What to do:
Repeat exactly, and only, the lines below starting at the line that contains "[685,99,755,110] 01.06.2020 ->" and ending at the line that contains "[685,397,962,414] Übung_WT_SS20_4_Max_Mustermann.zip ->", inclusive of both.

Materials provided:
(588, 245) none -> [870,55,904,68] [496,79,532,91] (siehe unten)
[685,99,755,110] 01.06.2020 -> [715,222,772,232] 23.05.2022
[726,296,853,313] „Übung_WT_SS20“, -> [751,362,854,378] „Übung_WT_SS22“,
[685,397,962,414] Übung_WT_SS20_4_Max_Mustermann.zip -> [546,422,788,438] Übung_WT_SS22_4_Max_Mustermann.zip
==
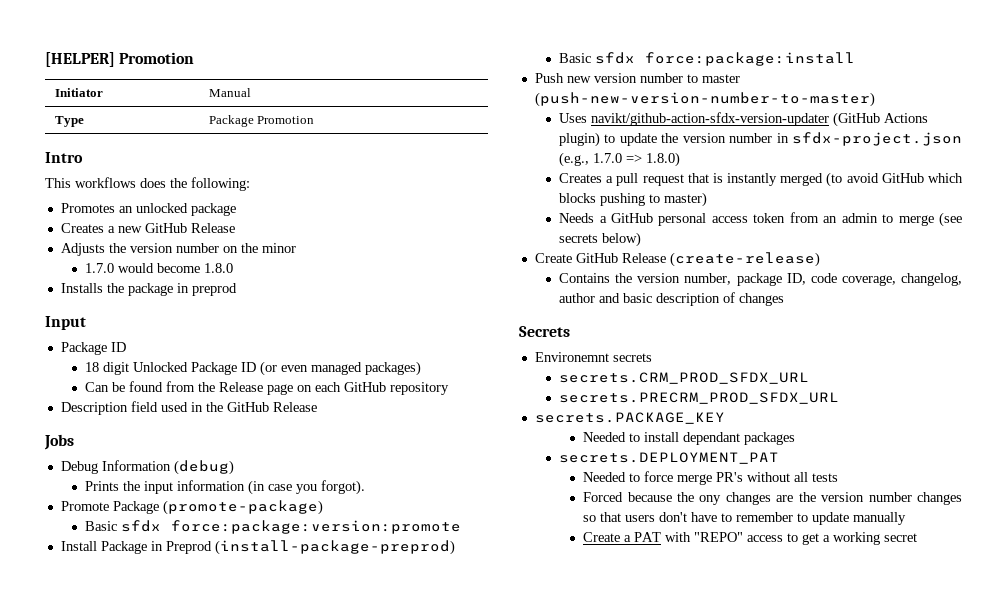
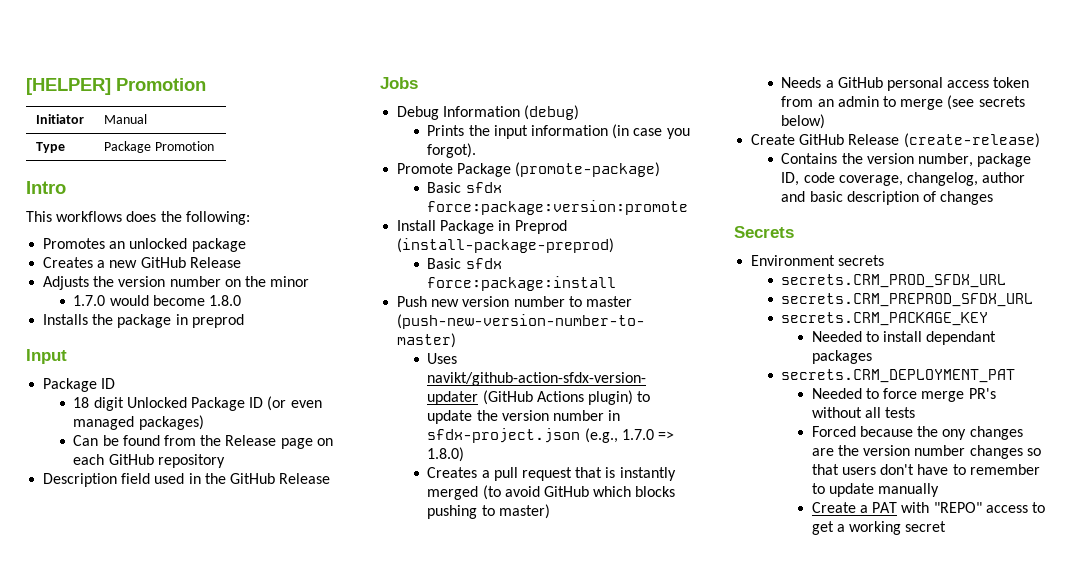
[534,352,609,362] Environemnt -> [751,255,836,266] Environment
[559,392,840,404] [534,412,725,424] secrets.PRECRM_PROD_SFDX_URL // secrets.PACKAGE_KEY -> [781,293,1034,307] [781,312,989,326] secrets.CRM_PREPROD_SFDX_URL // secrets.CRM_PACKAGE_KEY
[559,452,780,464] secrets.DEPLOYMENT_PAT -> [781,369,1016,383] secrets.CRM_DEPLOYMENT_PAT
--
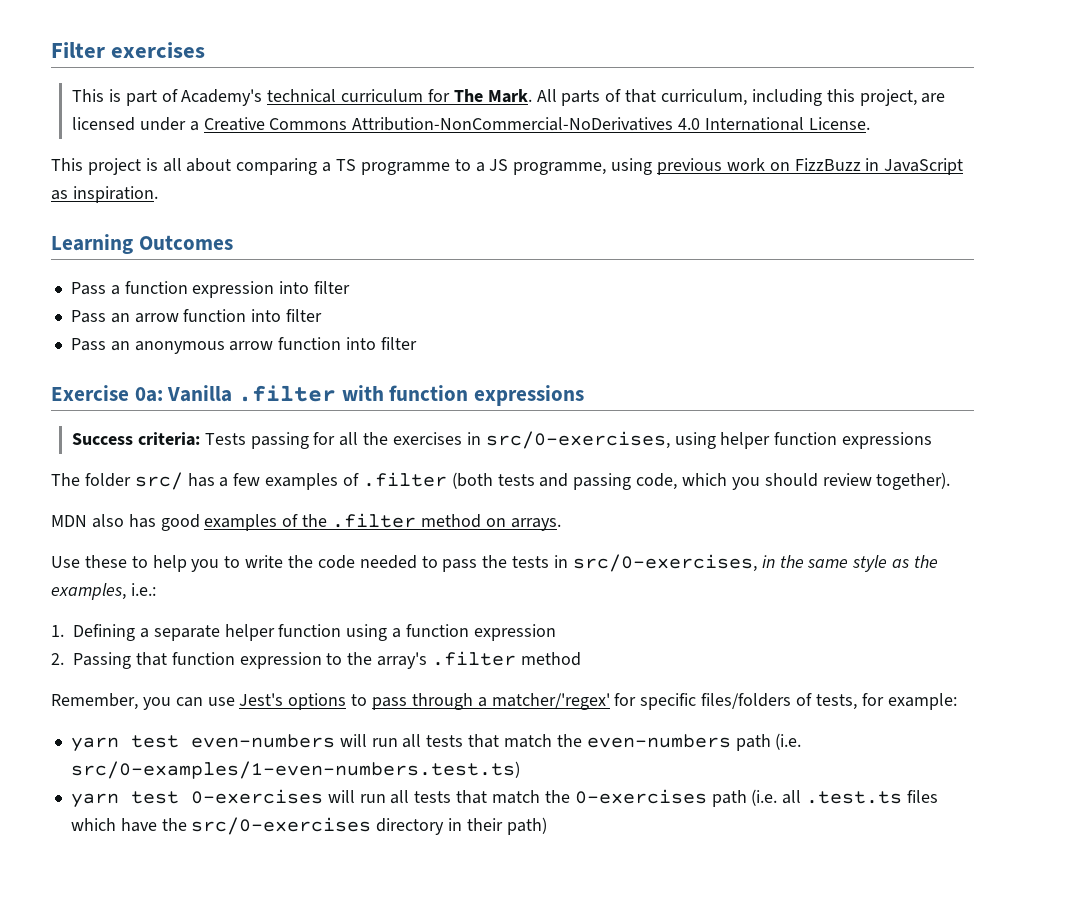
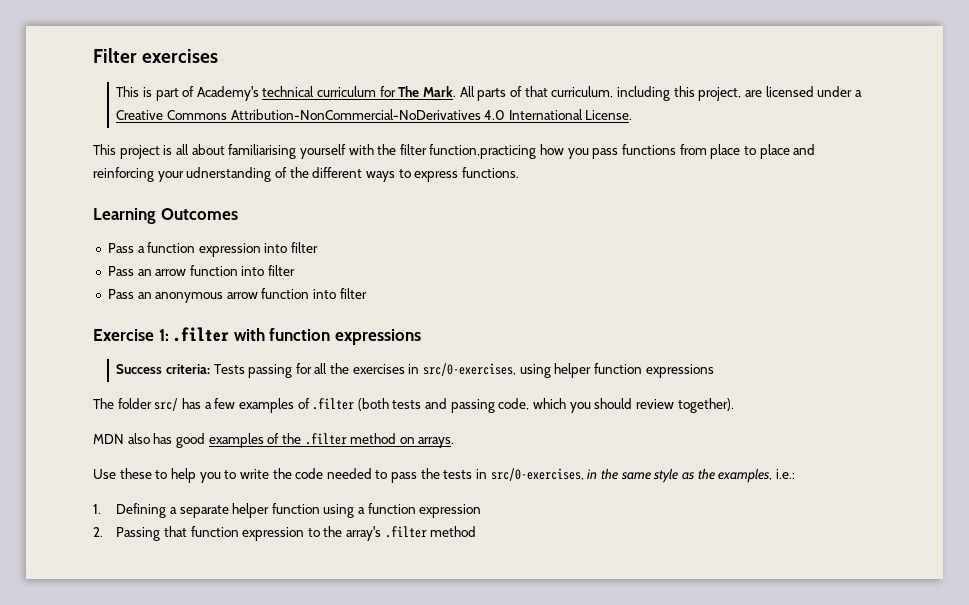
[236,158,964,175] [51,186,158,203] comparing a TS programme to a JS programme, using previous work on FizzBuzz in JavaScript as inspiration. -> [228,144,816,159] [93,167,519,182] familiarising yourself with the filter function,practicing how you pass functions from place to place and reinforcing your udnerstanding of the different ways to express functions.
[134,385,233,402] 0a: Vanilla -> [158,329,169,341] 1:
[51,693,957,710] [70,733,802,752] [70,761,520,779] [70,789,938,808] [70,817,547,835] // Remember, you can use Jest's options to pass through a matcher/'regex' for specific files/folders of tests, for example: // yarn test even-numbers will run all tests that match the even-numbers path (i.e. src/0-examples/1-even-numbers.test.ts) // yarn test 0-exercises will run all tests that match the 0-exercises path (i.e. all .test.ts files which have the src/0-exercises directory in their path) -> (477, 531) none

Answer below:
[685,99,755,110] 01.06.2020 -> [715,222,772,232] 23.05.2022
[726,296,853,313] „Übung_WT_SS20“, -> [751,362,854,378] „Übung_WT_SS22“,
[685,397,962,414] Übung_WT_SS20_4_Max_Mustermann.zip -> [546,422,788,438] Übung_WT_SS22_4_Max_Mustermann.zip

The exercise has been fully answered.